Appellate Division of the Supreme Court of New York, First Department
Aug 29, 1984
104 A.D.2d 342 (N.Y. App. Div. 1984)

Opinion

August 29, 1984

Appeal from the Supreme Court, New York County (Hortense W. Gabel, J.).


Although it is clear that, in a proper case, reverse summary judgment in a matrimonial action may be granted ( Leeds v Leeds, 60 N.Y.2d 641) and appropriate safeguards imposed by the court to prevent destruction of or interference with the parties' rights in equitable distribution and otherwise ( Peerce v Peerce, 97 A.D.2d 718; Rauch v Rauch, 91 A.D.2d 407), it is equally clear that "[a]bsent special circumstances it is well established that parties should not be compelled to litigate" ( Cogan v Cogan, 90 A.D.2d 491, 492; Knobel v Knobel, 60 N.Y.2d 672, affg 95 A.D.2d 845; Tucker v Tucker, 55 N.Y.2d 378; see, generally, 4 Weinstein-Korn-Miller, N Y Civ Prac, par 3217.06). The authority of a court to grant or deny an application for voluntary discontinuance pursuant to CPLR 3217 (subd. [b]) is within the court's sound discretion ( Knobel v Knobel, 95 A.D.2d 845, aff'd 60 N.Y.2d 672, supra), and discontinuance should be granted absent special circumstances, such as particular prejudice to the defendant or other improper consequences flowing from the discontinuance. ( Tucker v Tucker, 55 N.Y.2d 378, 383, supra.) No showing of "any particular prejudice to the defendant" has been made, nor has it been demonstrated that Special Term abused its discretion in allowing the discontinuance. Discontinuance having properly been allowed, defendant's motion for reverse summary judgment based upon his admitted adultery was appropriately denied as academic.

Concur — Asch, Bloom, Milonas and Alexander, JJ.


The order appealed from should be reversed so as to deny plaintiff's motion to discontinue her first cause of action for divorce or separation on the ground of adultery, defendant's motion for reverse summary judgment on this cause of action should be granted, the second cause of action for divorce or separation on the ground of cruel and unusual treatment should, sua sponte, be dismissed, and entry of the judgment of divorce should be stayed pending trial of the third cause of action for enumerated necessaries.

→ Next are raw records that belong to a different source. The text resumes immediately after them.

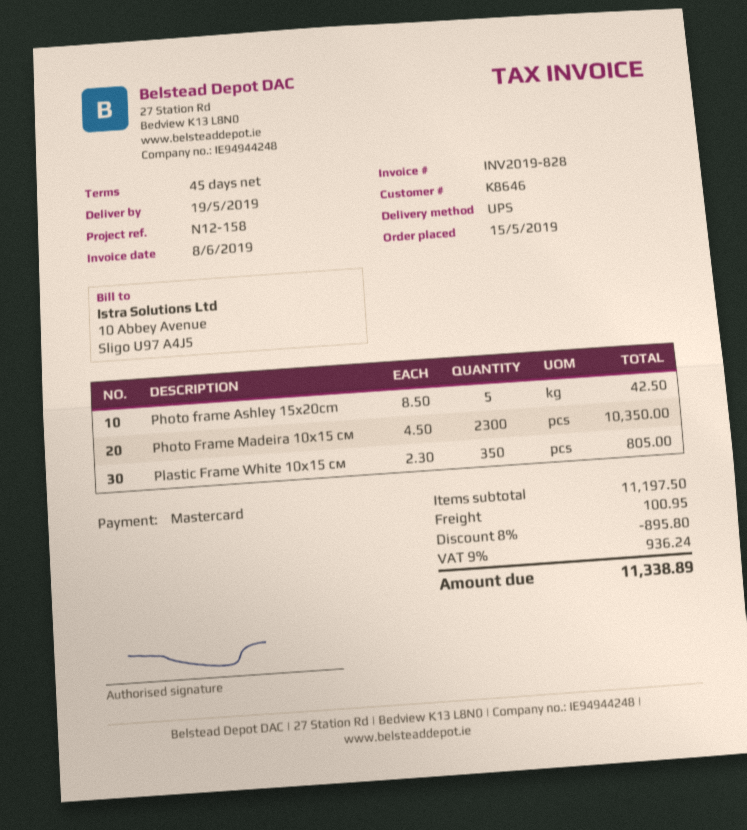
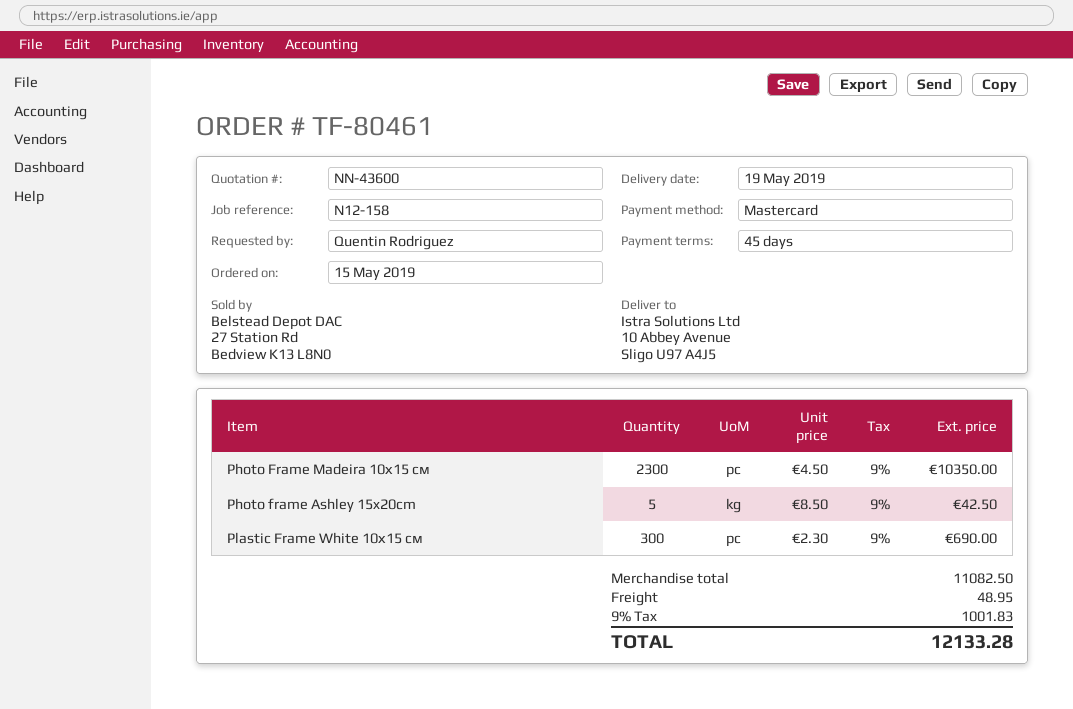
Plastic Frame White 10х15 см: 350 x 2.30 = 805.00 -> 300 x 2.30 = 690.00
subtotal: 11197.50 -> 11082.50
discount: 8% = 895.80 -> none
shipping: 100.95 -> 48.95
tax: 9% = 936.24 -> 9% = 1001.83
total: 11338.89 -> 12133.28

The parties no longer wish to be married to each other, and to the extent to which plaintiff's first two causes of action seek the alternative relief of separation, they are undercut by the detailed relief requested under the cause of action for necessaries, e.g., declarations of plaintiff's separate property and equitable distribution of the marital property. Plaintiff's real concern appears to be twofold: (1) a judgment of divorce prior to a judicially approved property settlement would have an adverse effect upon her tax liability and inheritance rights, and (2) such a judgment would preclude her from presenting evidence as to defendant's alleged "cruel and inhuman" treatment of her, which evidence, she maintains, is relevant in determining the distribution of marital assets, under section 236 (part B, subd 5, par d, cl [10]) of the Domestic Relations Law ("catchall factor").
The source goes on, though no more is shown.